Sorry, it doesn't seem to be quick. Currently, there's no Docker setup for rapid deployment, so you'll have to do it step-by-step.
First, let me introduce my environment: Win11 + WSL (Ubuntu 22.04 with CUDA 12.4, GPU is RTX 4060 Ti with 16GB VRAM and 32GB RAM). If it's a personal computer, I suggest not having too little memory, otherwise, it might be laggy.
The knowledge base used in this project is Elasticsearch (ES), so you need to deploy ES first.
Project Requirements: It is recommended to have at least one GPU with more than 8GB of VRAM available and have the CUDA environment set up in advance.

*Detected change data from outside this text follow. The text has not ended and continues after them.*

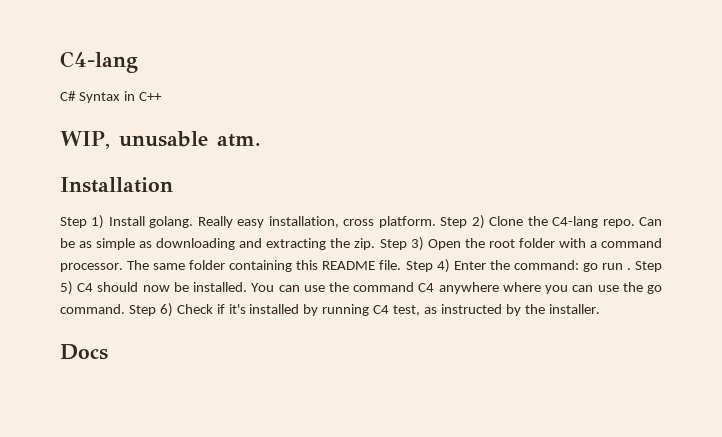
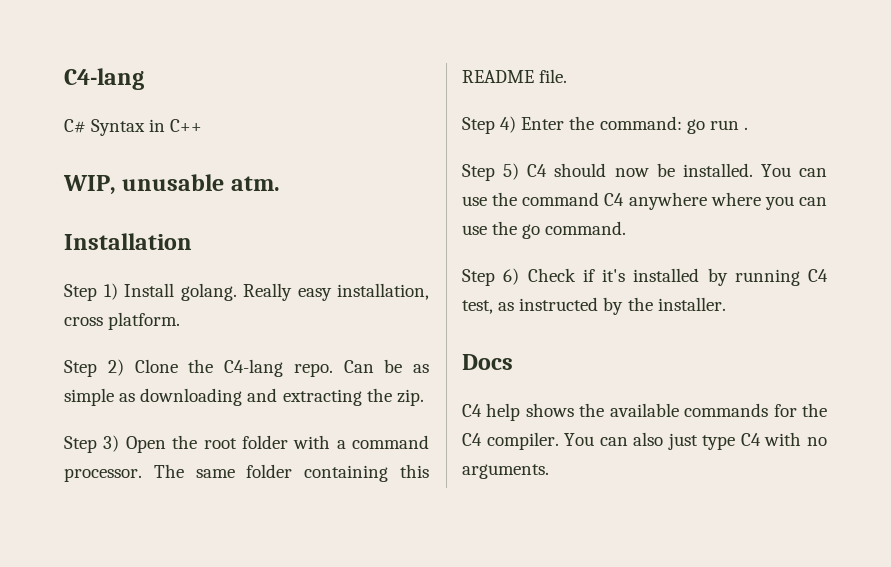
- Really easy installation, cross platform. Step 2) Clone the C4-lang repo.
+ Really easy installation, cross platform.
+ Step 2) Clone the C4-lang repo.
- Can be as simple as downloading and extracting the zip. Step 3) Open the root folder with a command processor.
+ Can be as simple as downloading and extracting the zip.
+ Step 3) Open the root folder with a command processor.
- The same folder containing this README file. Step 4) Enter the command: go run . Step 5) C4 should now be installed.
+ The same folder containing this README file.
+ Step 4) Enter the command: go run .
+ Step 5) C4 should now be installed.
- You can use the command C4 anywhere where you can use the go command. Step 6) Check if it's installed by running C4 test, as instructed by the installer.
+ You can use the command C4 anywhere where you can use the go command.
+ Step 6) Check if it's installed by running C4 test, as instructed by the installer.
+ C4 help shows the available commands for the C4 compiler. You can also just type C4 with no arguments.

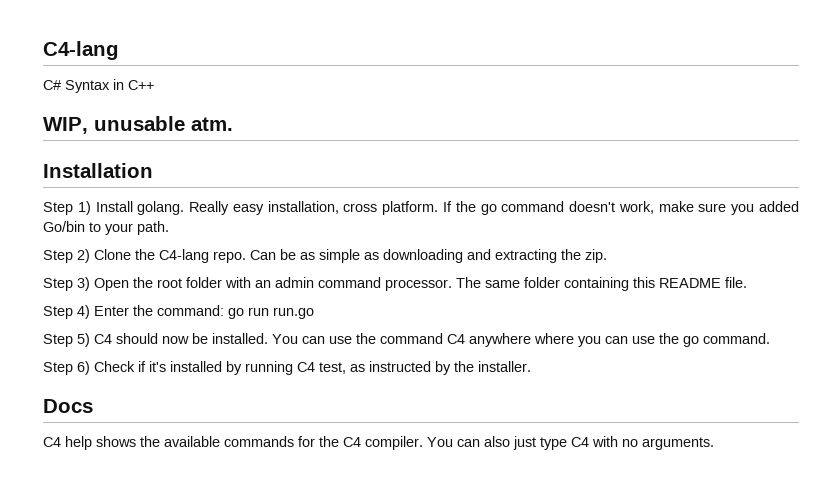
+ If the go command doesn't work, make sure you added Go/bin to your path.
- Step 3) Open the root folder with a command processor.
+ Step 3) Open the root folder with an admin command processor.
- Step 4) Enter the command: go run .
+ Step 4) Enter the command: go run run.go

First, copy the project to your project path.
- Deploy ES8 locally using Docker
Official Demo: Installing Elasticsearch Using Docker
# Linux method or Windows (WSL)
# Network isolation, create a Docker network.
docker network create elastic
# Pull the ES Docker image
docker pull docker.elastic.co/elasticsearch/elasticsearch:8.14.3
# Start Docker, note to set the password as needed
docker run --name es01 --net elastic -p 9200:9200 -it -m 1GB -e "ELASTIC_PASSWORD=your_password" docker.elastic.co/elasticsearch/elasticsearch:8.14.3
# Get the CA certificate, it will be useful later
docker cp es01:/usr/share/elasticsearch/config/certs/http_ca.crt .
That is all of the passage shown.